## Records shown
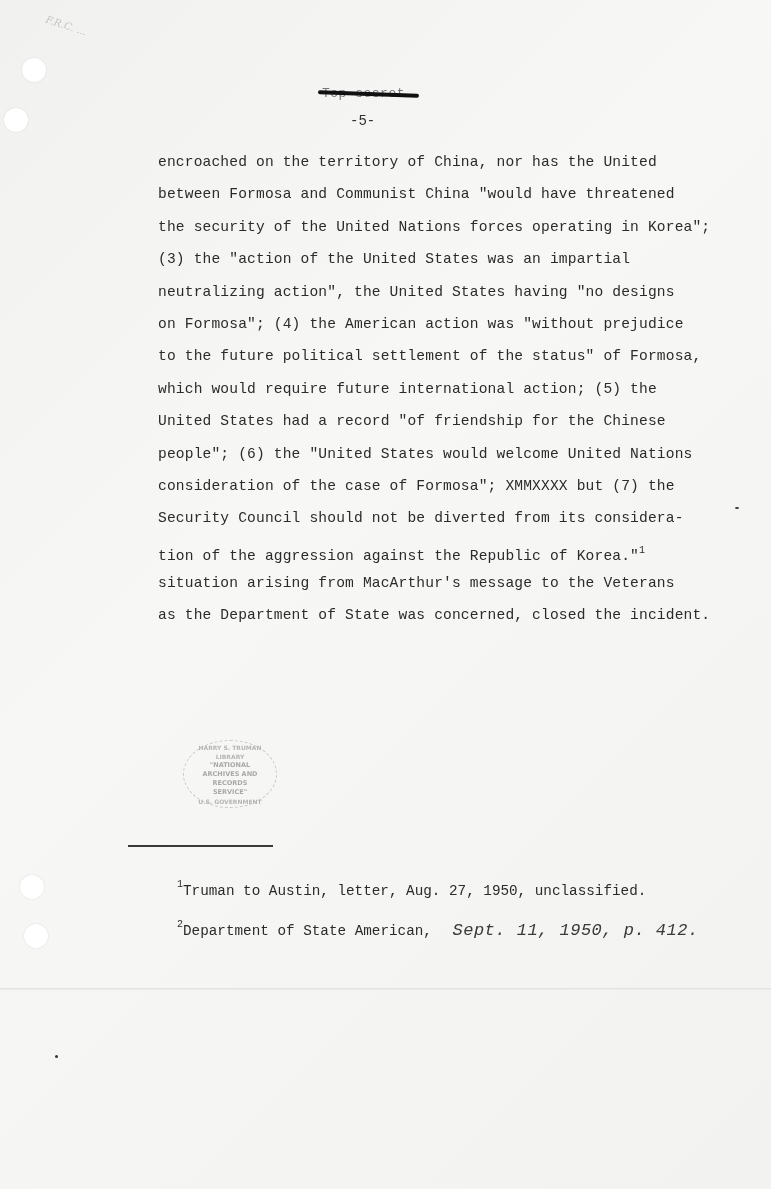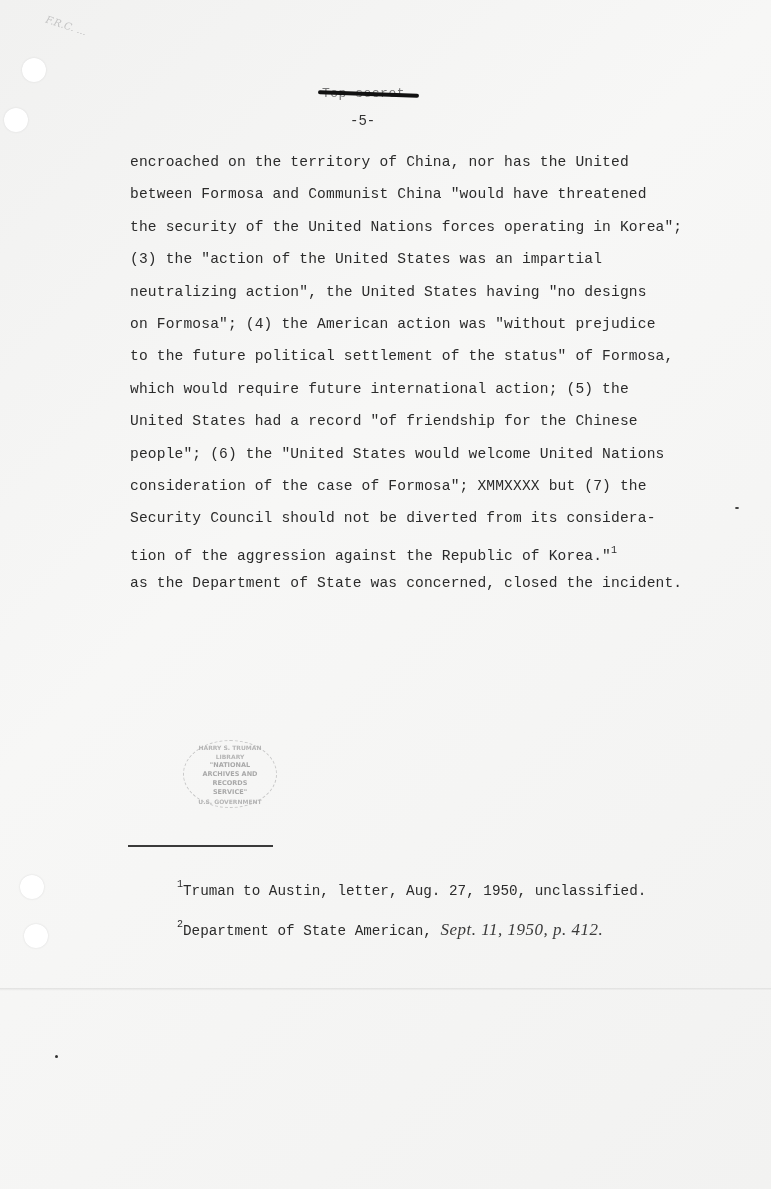--- a/index.html
+++ b/index.html
@@ -34,42 +34,43 @@
       background: #111; border-radius: 3px; transform: rotate(2deg);
     }
     .page-num {
       position: absolute; left: 350px; top: 113px; font-size: 14px; color: #333;
     }
     .body-text {
       position: absolute; left: 130px; top: 146px; width: 620px;
     }
     .line {
       height: 32.4px; line-height: 32.4px; font-size: 14.6px; white-space: pre;
-      letter-spacing: 0.15px; color: #2b2b2b;
+      letter-spacing: 0.15px; color: #2b2b2b; margin-left: 28px;
     }
     .fn-sup { font-size: 10px; vertical-align: 7px; }
     .stamp {
       position: absolute; left: 183px; top: 740px; width: 92px; height: 66px;
       border-radius: 50%; border: 1px dashed #c8c8c8; color: #a9a9a9;
       font-family: "DejaVu Sans", sans-serif; font-size: 6.5px; font-weight: bold;
       text-align: center; display: flex; flex-direction: column; justify-content: center;
       line-height: 9px;
     }
     .stamp .ring { font-size: 6px; color: #b5b5b5; }
     .footnote-rule {
       position: absolute; left: 128px; top: 845px; width: 145px; height: 2px;
       background: #3a3a3a;
     }
     .footnotes { position: absolute; left: 177px; top: 865px; width: 560px; }
     .fn { height: 40px; line-height: 40px; font-size: 14.3px; white-space: pre; color: #2b2b2b; }
     .fn .sup { font-size: 10px; vertical-align: 8px; }
     .u { }
     .hand {
-      font-family: Liberation Serif, serif; font-style: italic; font-size: 17px; color: #3a3a3a;
+      font-family: Liberation Mono, monospace; font-style: italic; font-size: 17px; color: #3a3a3a;
       letter-spacing: 0.5px;
+      margin-left: 12px;
     }
     .dot { position: absolute; width: 3px; height: 3px; background: #333; border-radius: 50%; }
   </style>
 </head>
 <body>
 
 <div class="paper">
   <div class="hole" style="left:22px; top:58px;"></div>
   <div class="hole" style="left:4px; top:108px;"></div>
   <div class="hole" style="left:20px; top:875px;"></div>
@@ -91,20 +92,21 @@
     <div class="line">(3) the "action of the United States was an impartial</div>
     <div class="line">neutralizing action", the United States having "no designs</div>
     <div class="line">on Formosa"; (4) the American action was "without prejudice</div>
     <div class="line">to the future political settlement of the status" of Formosa,</div>
     <div class="line">which would require future international action; (5) the</div>
     <div class="line">United States had a record "of friendship for the Chinese</div>
     <div class="line">people"; (6) the "United States would welcome United Nations</div>
     <div class="line">consideration of the case of Formosa"; XMMXXXX but (7) the</div>
     <div class="line">Security Council should not be diverted from its considera-</div>
     <div class="line"><span>tion of the aggression against the Republic of Korea."</span><span class="fn-sup">1</span></div>
+    <div class="line">situation arising from MacArthur's message to the Veterans</div>
     <div class="line">as the Department of State was concerned, closed the incident.</div>
   </div>
 
   <div class="stamp">
     <div class="ring">HARRY S. TRUMAN LIBRARY</div>
     <div>"NATIONAL</div>
     <div>ARCHIVES AND</div>
     <div>RECORDS</div>
     <div>SERVICE"</div>
     <div class="ring">U.S. GOVERNMENT</div>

## Problem statement
Drop the pictures and set down the data above exactly.

## Solution to this problem
--- a/index.html
+++ b/index.html
@@ -34,42 +34,43 @@
       background: #111; border-radius: 3px; transform: rotate(2deg);
     }
     .page-num {
       position: absolute; left: 350px; top: 113px; font-size: 14px; color: #333;
     }
     .body-text {
       position: absolute; left: 130px; top: 146px; width: 620px;
     }
     .line {
       height: 32.4px; line-height: 32.4px; font-size: 14.6px; white-space: pre;
-      letter-spacing: 0.15px; color: #2b2b2b;
+      letter-spacing: 0.15px; color: #2b2b2b; margin-left: 28px;
     }
     .fn-sup { font-size: 10px; vertical-align: 7px; }
     .stamp {
       position: absolute; left: 183px; top: 740px; width: 92px; height: 66px;
       border-radius: 50%; border: 1px dashed #c8c8c8; color: #a9a9a9;
       font-family: "DejaVu Sans", sans-serif; font-size: 6.5px; font-weight: bold;
       text-align: center; display: flex; flex-direction: column; justify-content: center;
       line-height: 9px;
     }
     .stamp .ring { font-size: 6px; color: #b5b5b5; }
     .footnote-rule {
       position: absolute; left: 128px; top: 845px; width: 145px; height: 2px;
       background: #3a3a3a;
     }
     .footnotes { position: absolute; left: 177px; top: 865px; width: 560px; }
     .fn { height: 40px; line-height: 40px; font-size: 14.3px; white-space: pre; color: #2b2b2b; }
     .fn .sup { font-size: 10px; vertical-align: 8px; }
     .u { }
     .hand {
-      font-family: Liberation Serif, serif; font-style: italic; font-size: 17px; color: #3a3a3a;
+      font-family: Liberation Mono, monospace; font-style: italic; font-size: 17px; color: #3a3a3a;
       letter-spacing: 0.5px;
+      margin-left: 12px;
     }
     .dot { position: absolute; width: 3px; height: 3px; background: #333; border-radius: 50%; }
   </style>
 </head>
 <body>
 
 <div class="paper">
   <div class="hole" style="left:22px; top:58px;"></div>
   <div class="hole" style="left:4px; top:108px;"></div>
   <div class="hole" style="left:20px; top:875px;"></div>
@@ -91,20 +92,21 @@
     <div class="line">(3) the "action of the United States was an impartial</div>
     <div class="line">neutralizing action", the United States having "no designs</div>
     <div class="line">on Formosa"; (4) the American action was "without prejudice</div>
     <div class="line">to the future political settlement of the status" of Formosa,</div>
     <div class="line">which would require future international action; (5) the</div>
     <div class="line">United States had a record "of friendship for the Chinese</div>
     <div class="line">people"; (6) the "United States would welcome United Nations</div>
     <div class="line">consideration of the case of Formosa"; XMMXXXX but (7) the</div>
     <div class="line">Security Council should not be diverted from its considera-</div>
     <div class="line"><span>tion of the aggression against the Republic of Korea."</span><span class="fn-sup">1</span></div>
+    <div class="line">situation arising from MacArthur's message to the Veterans</div>
     <div class="line">as the Department of State was concerned, closed the incident.</div>
   </div>
 
   <div class="stamp">
     <div class="ring">HARRY S. TRUMAN LIBRARY</div>
     <div>"NATIONAL</div>
     <div>ARCHIVES AND</div>
     <div>RECORDS</div>
     <div>SERVICE"</div>
     <div class="ring">U.S. GOVERNMENT</div>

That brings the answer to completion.